Malcolm / Kentucky USA


----------



## Bob Adams (Jul 5, 2014)

Very nice! Bird's mouth joint on the corners?


----------



## DesertRatTom (Jul 3, 2012)

I find applying finish, even stain, with a paper towel really does a great job. It seems to lay on the stain or finish gently and thoroughly. I run the air filter overnight before finishing to clear all dust out of the air, and find it helps prevent drifting particles from landing on the project while wet. I also have found that a pe-stain helps with even staining. 

I do my sanding before and after staining, and my secret weapon is using the flexible 3M sanding sheets that are both flexible and extremely long lasting. I seldom sand to more than 220. I also use the shaped sanding blocks (from Rockler), including both the curved and flat blocks. The 3M material conforms beautifully to the block's inside and outside curves, and with the triangular flat blocks, provides a fine point for the corners of the frames I often make for my wife's paintings.

The pictures are of the sanding blocks and my favorite Aussie filler (Timber Mate) that takes stain beautifully. That filler often allows me to get corners looking perfect, even though there is a slight warp or twist in the stock. It also does not shrink so once you apply and smooth it, it stays that way and covers lots of small errors. The sandpaper picture is there because I can never remember the name of the stuff.

Timber mate comes in a variety of types to match the wood stock you are using. I think that's why it finishes exactly matched to your stock. 
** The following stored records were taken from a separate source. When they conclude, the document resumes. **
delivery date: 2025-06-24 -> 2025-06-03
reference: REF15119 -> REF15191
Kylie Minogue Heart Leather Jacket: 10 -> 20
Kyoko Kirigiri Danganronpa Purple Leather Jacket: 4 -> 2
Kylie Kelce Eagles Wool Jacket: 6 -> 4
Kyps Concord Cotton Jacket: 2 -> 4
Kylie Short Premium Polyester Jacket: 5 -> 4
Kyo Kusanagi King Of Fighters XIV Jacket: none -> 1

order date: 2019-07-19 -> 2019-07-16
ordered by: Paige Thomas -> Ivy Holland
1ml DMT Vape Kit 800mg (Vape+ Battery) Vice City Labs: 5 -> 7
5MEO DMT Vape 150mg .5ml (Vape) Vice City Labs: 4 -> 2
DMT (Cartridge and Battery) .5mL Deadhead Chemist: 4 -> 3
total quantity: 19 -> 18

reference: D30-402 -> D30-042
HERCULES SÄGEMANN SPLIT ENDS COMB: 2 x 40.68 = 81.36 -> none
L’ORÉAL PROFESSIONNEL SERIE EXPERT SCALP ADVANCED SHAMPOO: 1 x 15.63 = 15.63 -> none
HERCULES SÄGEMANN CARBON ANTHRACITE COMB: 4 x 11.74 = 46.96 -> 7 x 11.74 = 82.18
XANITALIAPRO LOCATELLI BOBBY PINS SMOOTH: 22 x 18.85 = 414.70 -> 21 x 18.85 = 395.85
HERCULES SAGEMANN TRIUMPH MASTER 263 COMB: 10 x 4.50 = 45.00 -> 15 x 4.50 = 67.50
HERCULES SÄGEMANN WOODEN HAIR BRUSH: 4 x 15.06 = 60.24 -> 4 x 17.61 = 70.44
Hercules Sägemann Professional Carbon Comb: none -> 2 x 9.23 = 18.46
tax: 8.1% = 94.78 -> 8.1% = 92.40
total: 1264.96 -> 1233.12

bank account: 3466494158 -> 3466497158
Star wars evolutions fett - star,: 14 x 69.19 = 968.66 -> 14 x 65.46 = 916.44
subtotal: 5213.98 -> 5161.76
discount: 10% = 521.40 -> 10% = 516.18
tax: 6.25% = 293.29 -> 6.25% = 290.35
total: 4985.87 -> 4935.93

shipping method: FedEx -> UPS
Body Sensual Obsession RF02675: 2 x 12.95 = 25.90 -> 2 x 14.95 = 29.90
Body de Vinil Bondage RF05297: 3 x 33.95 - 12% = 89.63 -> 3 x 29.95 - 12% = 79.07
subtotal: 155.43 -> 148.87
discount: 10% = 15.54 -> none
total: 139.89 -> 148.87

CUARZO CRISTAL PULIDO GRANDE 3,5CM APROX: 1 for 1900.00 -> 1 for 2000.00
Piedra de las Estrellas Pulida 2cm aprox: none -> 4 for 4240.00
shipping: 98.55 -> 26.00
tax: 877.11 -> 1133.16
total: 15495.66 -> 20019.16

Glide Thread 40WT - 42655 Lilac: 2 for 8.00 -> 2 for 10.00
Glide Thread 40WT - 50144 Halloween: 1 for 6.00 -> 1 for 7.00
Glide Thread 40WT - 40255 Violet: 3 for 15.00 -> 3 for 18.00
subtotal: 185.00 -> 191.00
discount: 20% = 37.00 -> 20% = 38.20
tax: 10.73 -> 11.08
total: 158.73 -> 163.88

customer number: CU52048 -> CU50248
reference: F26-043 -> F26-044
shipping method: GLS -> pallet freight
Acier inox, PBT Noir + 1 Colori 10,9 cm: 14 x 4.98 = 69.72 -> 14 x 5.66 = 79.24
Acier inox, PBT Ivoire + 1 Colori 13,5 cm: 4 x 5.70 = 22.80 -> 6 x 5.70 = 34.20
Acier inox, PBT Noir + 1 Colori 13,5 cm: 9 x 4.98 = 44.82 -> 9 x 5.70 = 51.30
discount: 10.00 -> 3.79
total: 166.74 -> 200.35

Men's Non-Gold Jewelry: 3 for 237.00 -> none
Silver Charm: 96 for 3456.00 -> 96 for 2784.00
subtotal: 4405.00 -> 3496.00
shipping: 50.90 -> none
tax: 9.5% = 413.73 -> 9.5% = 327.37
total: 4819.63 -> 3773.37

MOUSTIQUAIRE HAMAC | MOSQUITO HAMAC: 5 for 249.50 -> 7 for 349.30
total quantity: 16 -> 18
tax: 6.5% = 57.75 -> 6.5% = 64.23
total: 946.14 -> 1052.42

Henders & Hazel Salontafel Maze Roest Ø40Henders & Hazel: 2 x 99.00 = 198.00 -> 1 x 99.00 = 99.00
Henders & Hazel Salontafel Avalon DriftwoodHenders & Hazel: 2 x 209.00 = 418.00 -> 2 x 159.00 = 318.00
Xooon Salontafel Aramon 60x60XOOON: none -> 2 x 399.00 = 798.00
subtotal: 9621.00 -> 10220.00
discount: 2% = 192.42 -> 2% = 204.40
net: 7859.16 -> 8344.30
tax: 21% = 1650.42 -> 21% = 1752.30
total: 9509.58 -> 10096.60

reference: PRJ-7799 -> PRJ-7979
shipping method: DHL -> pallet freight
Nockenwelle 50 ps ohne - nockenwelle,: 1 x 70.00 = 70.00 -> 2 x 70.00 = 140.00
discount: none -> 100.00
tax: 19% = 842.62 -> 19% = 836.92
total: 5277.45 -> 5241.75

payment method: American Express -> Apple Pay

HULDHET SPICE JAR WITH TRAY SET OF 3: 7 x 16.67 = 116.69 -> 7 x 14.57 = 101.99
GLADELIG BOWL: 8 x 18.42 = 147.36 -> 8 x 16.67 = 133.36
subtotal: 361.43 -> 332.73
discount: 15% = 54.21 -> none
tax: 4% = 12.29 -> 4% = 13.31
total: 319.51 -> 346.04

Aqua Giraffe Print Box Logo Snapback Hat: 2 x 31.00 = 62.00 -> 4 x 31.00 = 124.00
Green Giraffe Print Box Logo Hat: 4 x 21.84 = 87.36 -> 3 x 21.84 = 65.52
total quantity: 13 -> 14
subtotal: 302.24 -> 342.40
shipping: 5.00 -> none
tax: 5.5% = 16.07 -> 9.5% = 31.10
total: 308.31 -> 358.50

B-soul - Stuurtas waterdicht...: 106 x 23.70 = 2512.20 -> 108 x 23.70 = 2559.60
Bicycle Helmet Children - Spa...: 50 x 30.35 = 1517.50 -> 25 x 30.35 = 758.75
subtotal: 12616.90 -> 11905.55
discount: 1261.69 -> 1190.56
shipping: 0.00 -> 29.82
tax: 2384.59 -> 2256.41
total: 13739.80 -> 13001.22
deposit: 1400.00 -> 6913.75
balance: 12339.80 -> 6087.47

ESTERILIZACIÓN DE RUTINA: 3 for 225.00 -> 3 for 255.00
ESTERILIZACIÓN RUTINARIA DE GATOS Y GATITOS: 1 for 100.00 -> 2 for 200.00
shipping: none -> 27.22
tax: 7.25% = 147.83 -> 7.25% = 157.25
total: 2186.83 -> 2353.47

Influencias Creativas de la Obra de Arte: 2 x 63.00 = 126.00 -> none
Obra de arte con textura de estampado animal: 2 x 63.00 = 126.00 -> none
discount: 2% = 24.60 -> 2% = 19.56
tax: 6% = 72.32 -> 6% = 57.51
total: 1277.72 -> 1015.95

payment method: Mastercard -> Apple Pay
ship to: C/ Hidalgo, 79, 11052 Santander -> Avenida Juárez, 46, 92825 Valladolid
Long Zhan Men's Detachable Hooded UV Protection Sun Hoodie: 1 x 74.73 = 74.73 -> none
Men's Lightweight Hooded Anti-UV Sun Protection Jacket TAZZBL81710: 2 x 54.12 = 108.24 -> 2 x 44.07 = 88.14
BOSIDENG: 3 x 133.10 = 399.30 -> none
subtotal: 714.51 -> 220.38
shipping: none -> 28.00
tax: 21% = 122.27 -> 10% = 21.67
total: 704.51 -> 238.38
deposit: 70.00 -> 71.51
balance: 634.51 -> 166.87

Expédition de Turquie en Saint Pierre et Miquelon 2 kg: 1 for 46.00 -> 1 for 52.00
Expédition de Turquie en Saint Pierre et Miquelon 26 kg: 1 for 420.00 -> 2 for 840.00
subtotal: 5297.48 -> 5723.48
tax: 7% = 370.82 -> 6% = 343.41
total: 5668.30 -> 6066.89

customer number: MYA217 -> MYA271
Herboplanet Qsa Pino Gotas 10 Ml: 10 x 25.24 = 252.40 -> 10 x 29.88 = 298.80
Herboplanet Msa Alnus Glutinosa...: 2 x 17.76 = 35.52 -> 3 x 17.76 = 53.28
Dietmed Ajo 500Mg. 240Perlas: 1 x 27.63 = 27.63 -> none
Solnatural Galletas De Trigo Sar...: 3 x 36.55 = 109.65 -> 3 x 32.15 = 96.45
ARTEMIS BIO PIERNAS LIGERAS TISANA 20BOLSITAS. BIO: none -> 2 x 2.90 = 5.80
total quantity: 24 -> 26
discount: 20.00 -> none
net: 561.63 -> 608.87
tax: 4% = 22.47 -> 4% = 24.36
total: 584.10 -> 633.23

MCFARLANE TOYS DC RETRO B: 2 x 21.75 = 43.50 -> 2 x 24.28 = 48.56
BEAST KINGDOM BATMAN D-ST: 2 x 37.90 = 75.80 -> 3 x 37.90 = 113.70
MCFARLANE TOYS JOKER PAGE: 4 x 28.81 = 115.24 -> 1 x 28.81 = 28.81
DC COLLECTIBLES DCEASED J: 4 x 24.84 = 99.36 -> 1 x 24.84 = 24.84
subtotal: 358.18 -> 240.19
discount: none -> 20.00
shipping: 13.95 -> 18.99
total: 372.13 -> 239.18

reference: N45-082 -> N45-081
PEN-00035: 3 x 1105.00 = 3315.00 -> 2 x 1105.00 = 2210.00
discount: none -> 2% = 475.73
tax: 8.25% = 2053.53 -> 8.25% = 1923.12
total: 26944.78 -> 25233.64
Finishing is one of the most daunting parts of learning woodworking, and detailed posts like yours really help newbies get started. It can be daunting when you consider all the methods and materials out there.


----------



## hawkeye10 (Jul 28, 2015)

kywoodchopper said:


> I decided to make a wooden basket out of birdseye maple and mahogany for a Marine Captain.
> 
> I had a local engraver to do my engraving prior to assembling the pieces.
> 
> ...


Mr. Malcolm, I wish I could see the difference in the new finish. I am sure it's first class. It's a lot of work and it takes a lot of time to finish a box like you do.


----------



## marecat3 (Nov 30, 2010)

That is wonderful


----------



## kywoodchopper (Jul 18, 2013)

For the corner of my boxes that are 8-sided, like the attached photos), I use a bird-mouth router bit. Seems to work great for me for many years. Malcolm / Kentucky USA


----------



## OPG3 (Jan 9, 2011)

Malcolm my Friend,

You're making the rest of us very jealous!

Your work is truly amazing!

Otis Guillebeau from Auburn, Georgia


----------



## difalkner (Jan 3, 2012)

That is fantastic, Malcolm! Did you heat bend the handle or is it just thin enough to handle the bend cold?

David


----------



## Herb Stoops (Aug 28, 2012)

Another great project, Malcolm, you never disappoint us.
Herb


----------



## dbradford8589 (Mar 10, 2014)

Very nice basket.


----------



## kywoodchopper (Jul 18, 2013)

To bend the handles for my baskets, I cut them to length and width, and sand them. I drill the hole for attaching to the basket. I don't drill the same distance from the end on both side in case I make a mistake in attaching I can always rotate the handle to the other side. I put 5 or 6 into a 2" by 24" PVC pipe that has a cap over the one end. I stand the pipe up in a trashcan. I bring a pan of water to a boil and pour it into the pipe. I put a shot-glass over the end to keep the heat in and the handles from floating out. After 45 minutes or so I pour the water back into the pan and bring it back to a boil. I do this 3 or 4 times. I have forms that I bend the handles around. Sometimes they break. I leave them in the form for a day or so then transfer them to a different form for several days. Then take them out and let them set for a few week to full dry. Malcolm / Kentucky USA


----------



## dayzman (Nov 29, 2009)

Congratulations on a very beautiful project. Mind me asking the dimensions? Birds eye.... so beautiful.


----------



## JFPNCM (Dec 13, 2009)

Indeed a beautiful, well done project. The recipient should be pleased. 

Appreciate the details on bending the handle.


----------



## kywoodchopper (Jul 18, 2013)

*Birdseye basket for a Marine*

The dimension of the basket is 4 1/2" High. The sides are 9 1/2" Long; the ends are 6 1/4" Long and the 4-corners are 1" wide. Malcolm / Kentucky USA


----------